Today my cousin Tom and his friend Ted came up to hike with us for two days.  We knew that they would get in late in the morning so we planned a short, easy hike for the day.  It was a short, gentle hike through forest, old apple orchards, high grasses and blackberry patches.  As Ted told Ellen when we came in, "we sort of grazed our way from one point to the other".  It was a fun, easy hike.


I don't know who Tom is about to throw the apple at!

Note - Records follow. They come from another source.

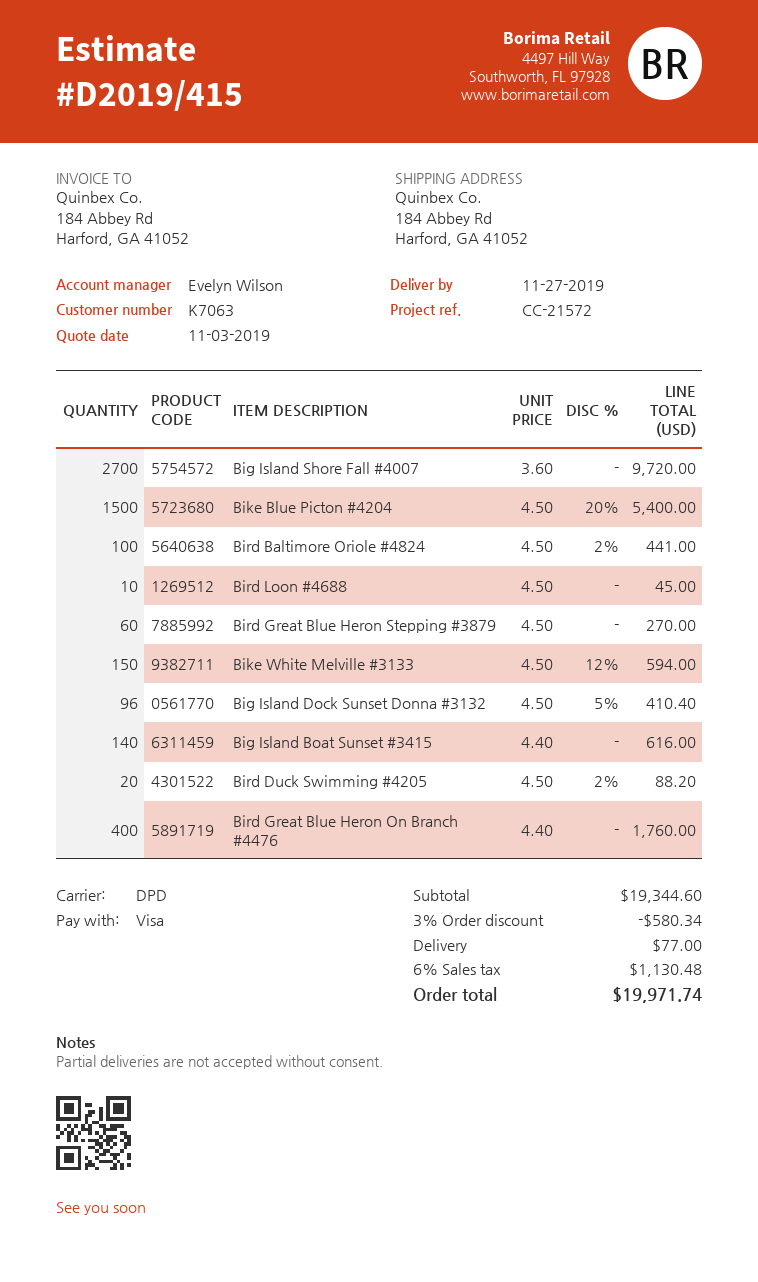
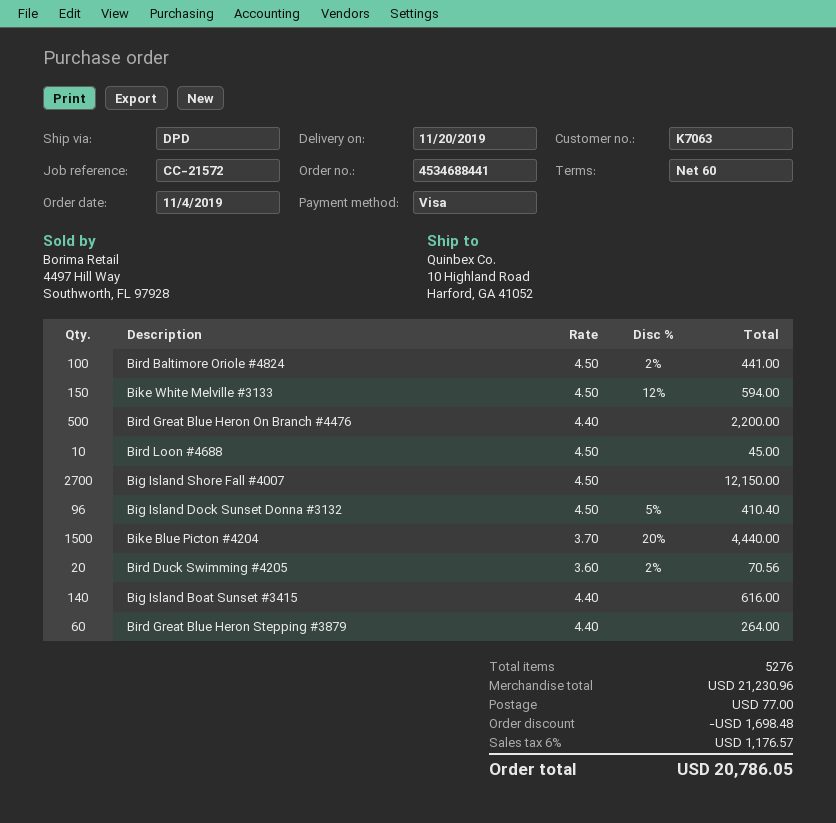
delivery date: 2019-11-27 -> 2019-11-20
ship to: 184 Abbey Rd, Harford, GA 41052 -> 10 Highland Road, Harford, GA 41052
Big Island Shore Fall #4007: 2700 x 3.60 = 9720.00 -> 2700 x 4.50 = 12150.00
Bike Blue Picton #4204: 1500 x 4.50 - 20% = 5400.00 -> 1500 x 3.70 - 20% = 4440.00
Bird Great Blue Heron Stepping #3879: 60 x 4.50 = 270.00 -> 60 x 4.40 = 264.00
Bird Duck Swimming #4205: 20 x 4.50 - 2% = 88.20 -> 20 x 3.60 - 2% = 70.56
Bird Great Blue Heron On Branch #4476: 400 x 4.40 = 1760.00 -> 500 x 4.40 = 2200.00
subtotal: 19344.60 -> 21230.96
discount: 580.34 -> 1698.48
tax: 6% = 1130.48 -> 6% = 1176.57
total: 19971.74 -> 20786.05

Ted supervising Tom and Richard on how to pick and eat blackberries


Date:  8/20/11
Trail Section:  Elk Garden to Grayson Highlands State Park’s Rhododendron Trail
Distance:  Approximately 8 miles

Early on we skipped this portion of the trail and saved it to hike for when Tom and Ted came.  This is one of the prettier parts of the AT in Virginia. It includes Mount Rogers (the highest peak in Virginia) and Grayson Highlands State Park.
The hike starts with a gradual 700 ft climb for the first four miles up to Mount Rogers Summit Trail and Thomas Knob Shelter.  On the way up we stop at Brier Ridge Saddle for lunch and have our first encounter with the feral ponies in the highlands.  At Thomas Knob Shelter we start meeting other hikers coming up from the state park.  Before the hike is over there will be hundreds of hikers.  One of these hikers mentioned the rocky climb from the park up to Thomas Knob Shelter.  She wasn’t lying, there were a lot of very large rocks.  This made the hiking, which should have been easy, very hard especially on knees and feet.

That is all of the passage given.